=== Exercise ===
Restate word for word the section of the entries that opens at the line containing "html: none ->" and closes at the line containing "text: SIZE ->", both lines kept, pictures dropped.

=== Exercise materials ===
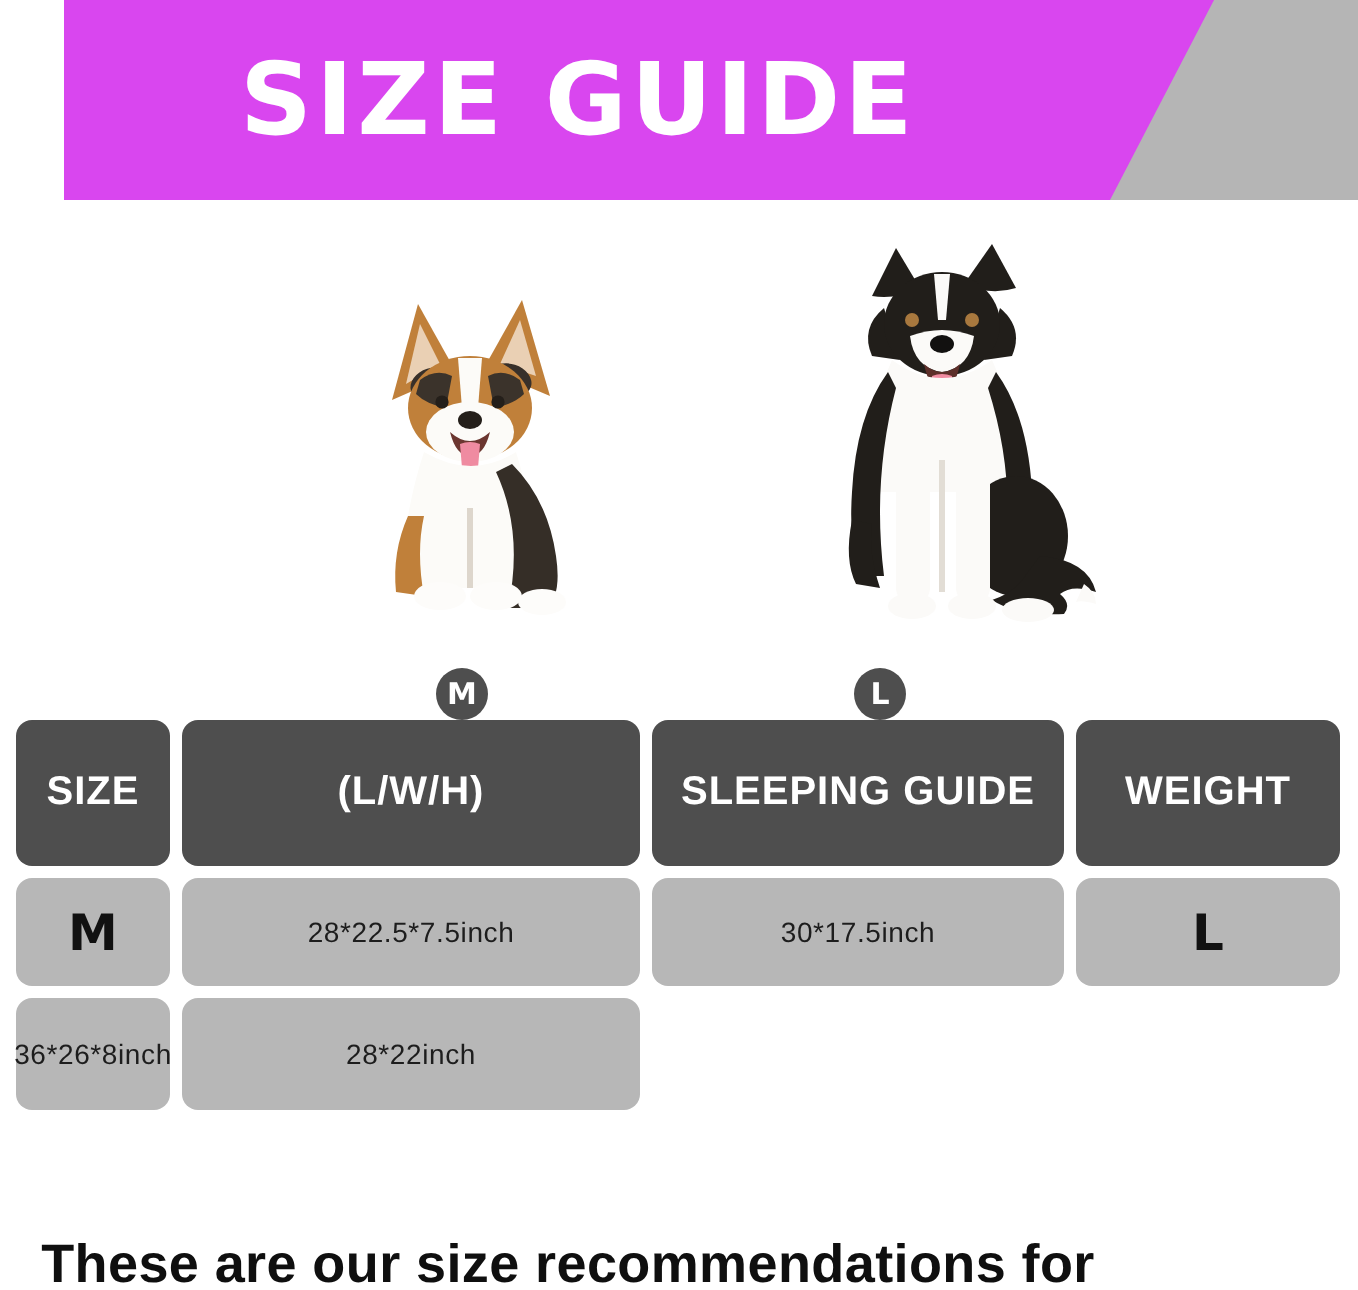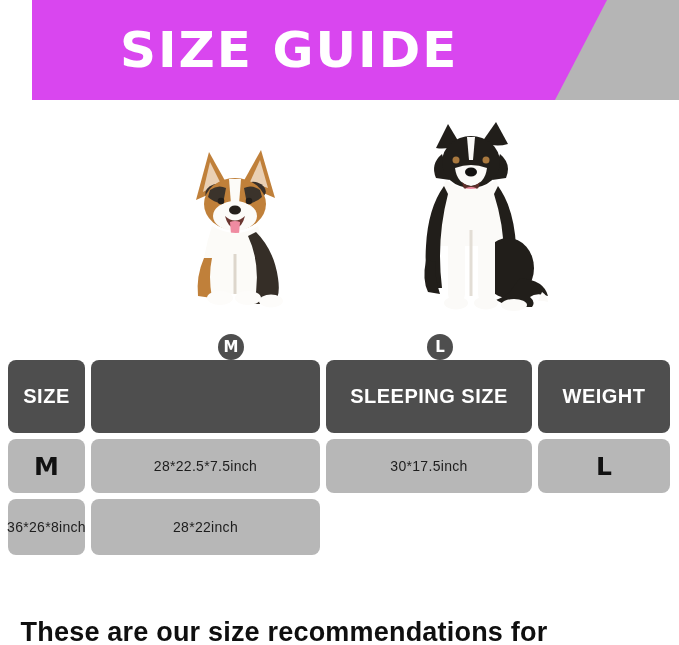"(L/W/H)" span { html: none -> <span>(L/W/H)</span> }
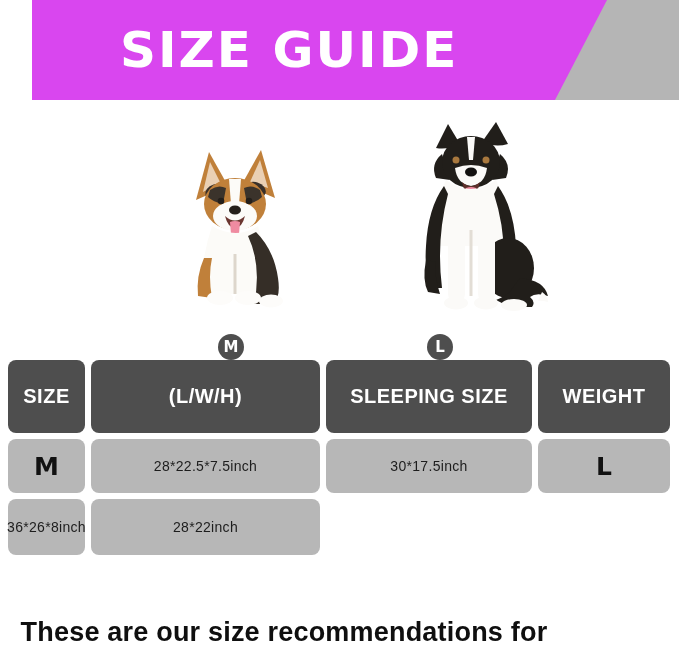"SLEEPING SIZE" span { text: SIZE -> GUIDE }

---

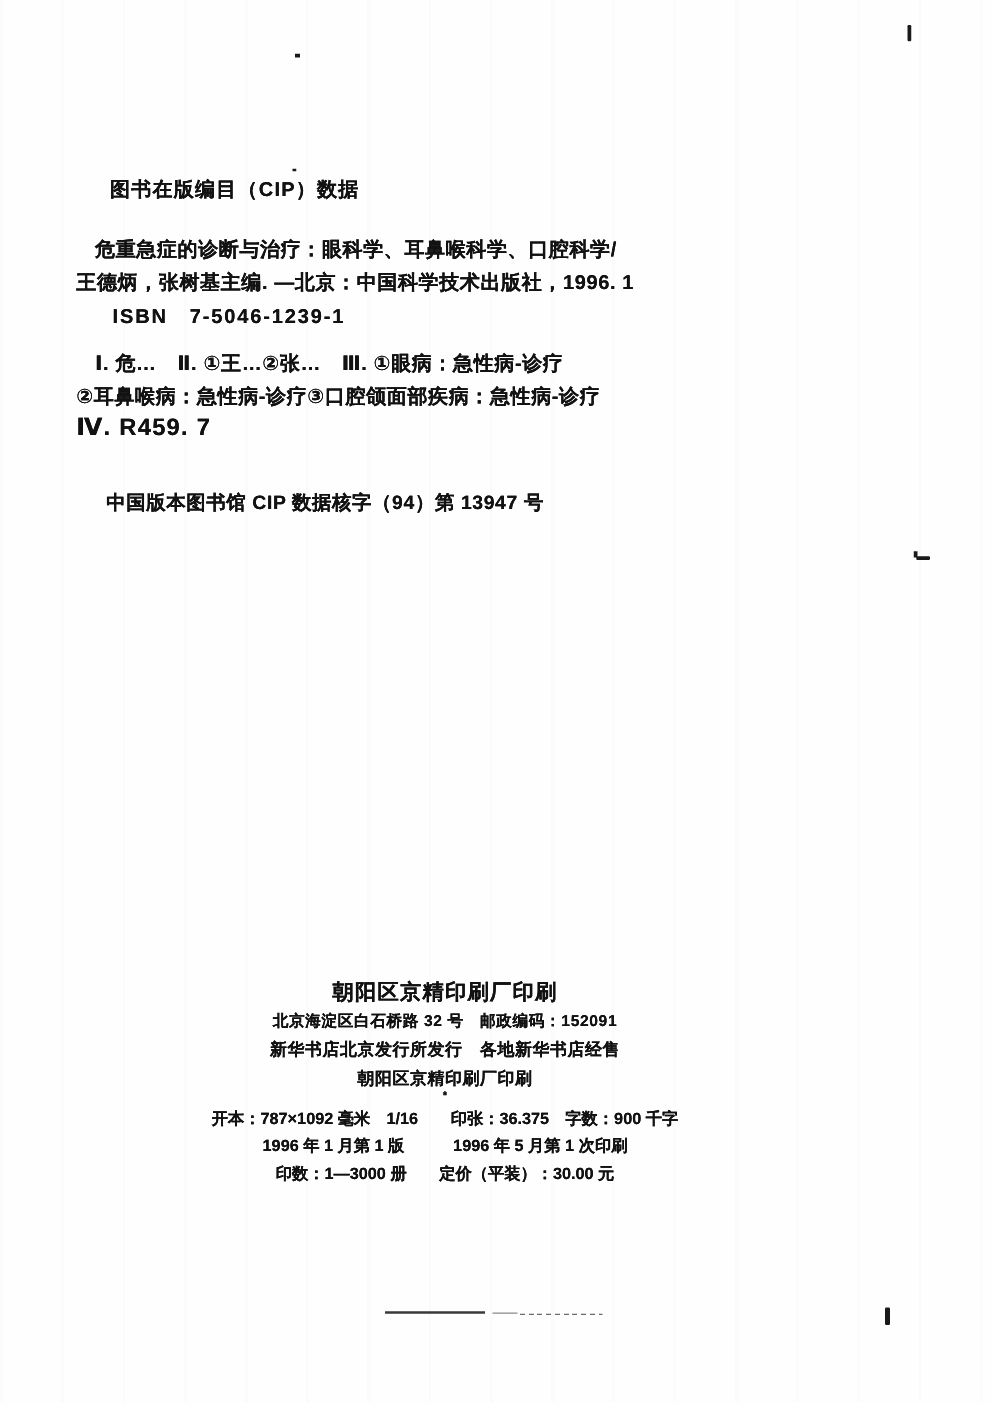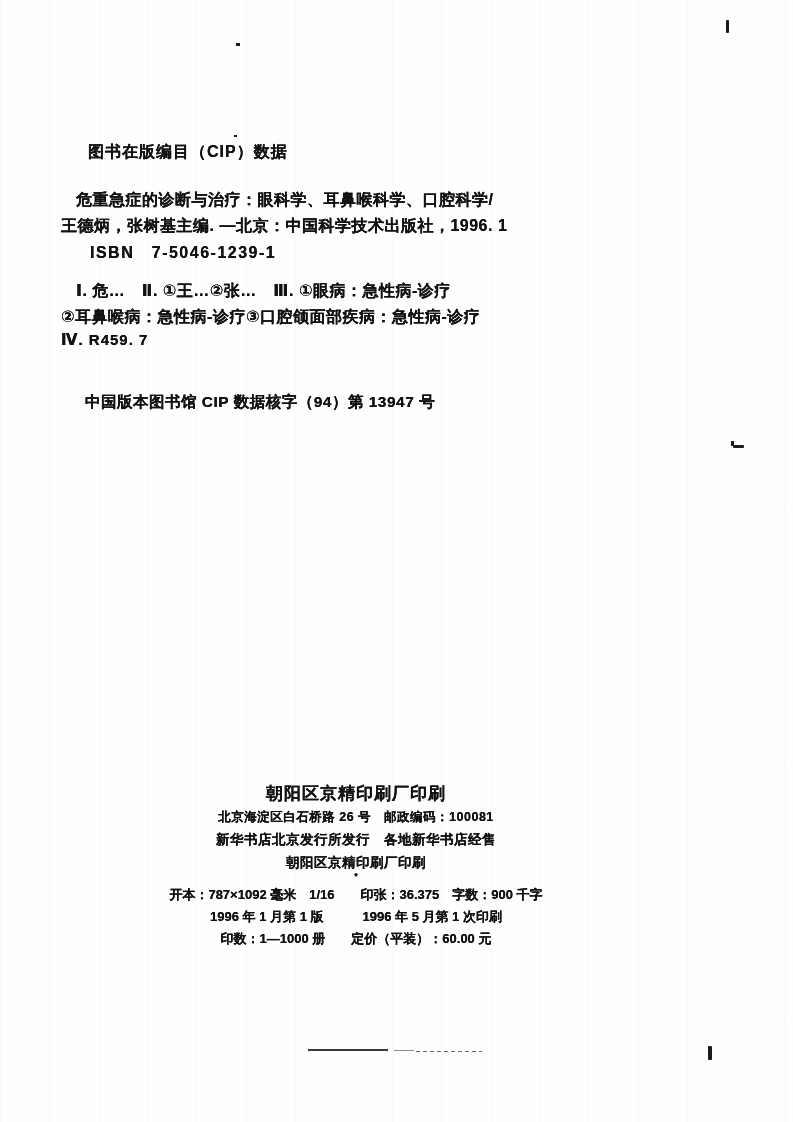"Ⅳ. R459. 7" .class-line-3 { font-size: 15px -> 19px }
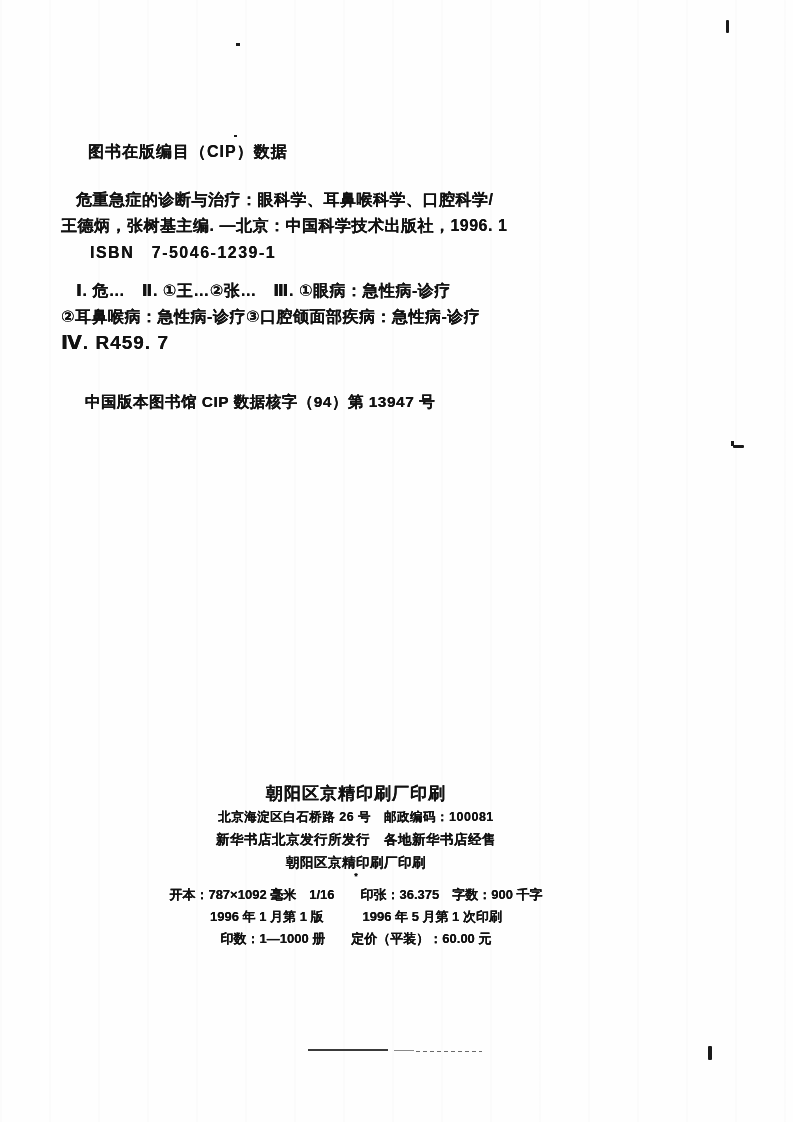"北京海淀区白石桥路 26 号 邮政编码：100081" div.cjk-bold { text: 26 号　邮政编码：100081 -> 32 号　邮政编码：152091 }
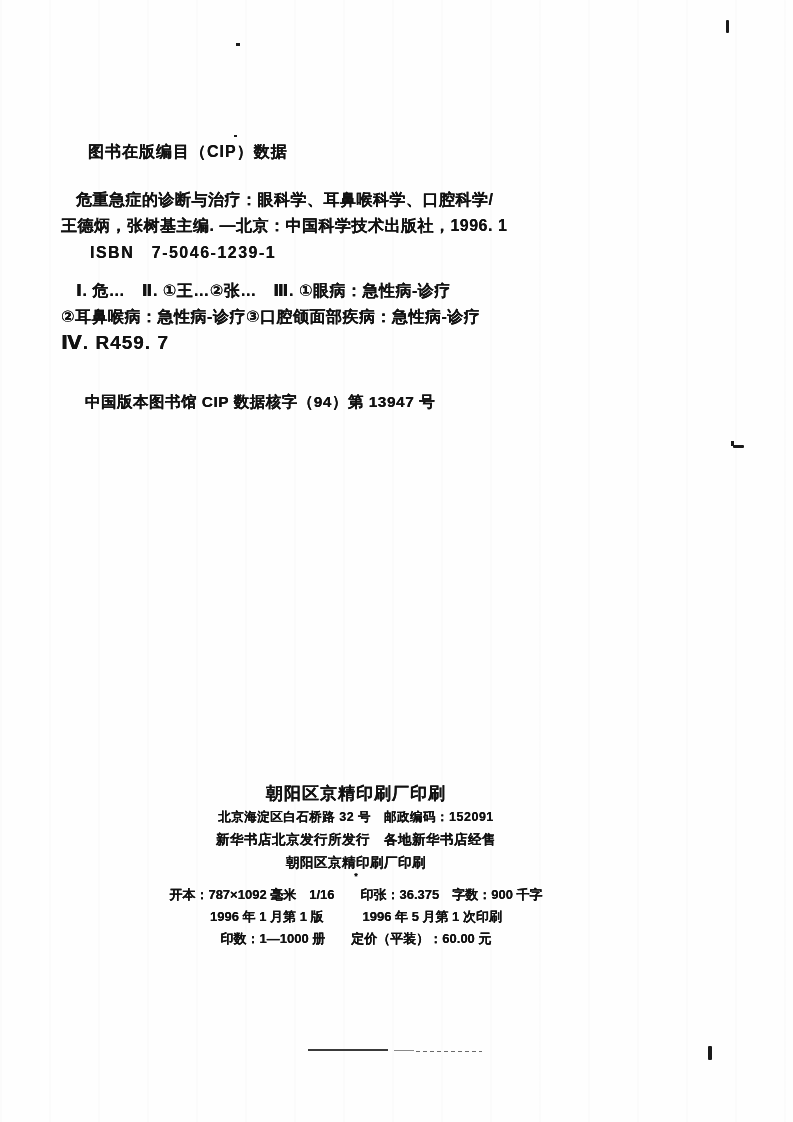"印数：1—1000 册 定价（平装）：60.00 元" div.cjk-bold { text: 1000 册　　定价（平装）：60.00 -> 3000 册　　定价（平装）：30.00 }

=== Result of the task ===
"(L/W/H)" span { html: none -> <span>(L/W/H)</span> }
"SLEEPING SIZE" span { text: SIZE -> GUIDE }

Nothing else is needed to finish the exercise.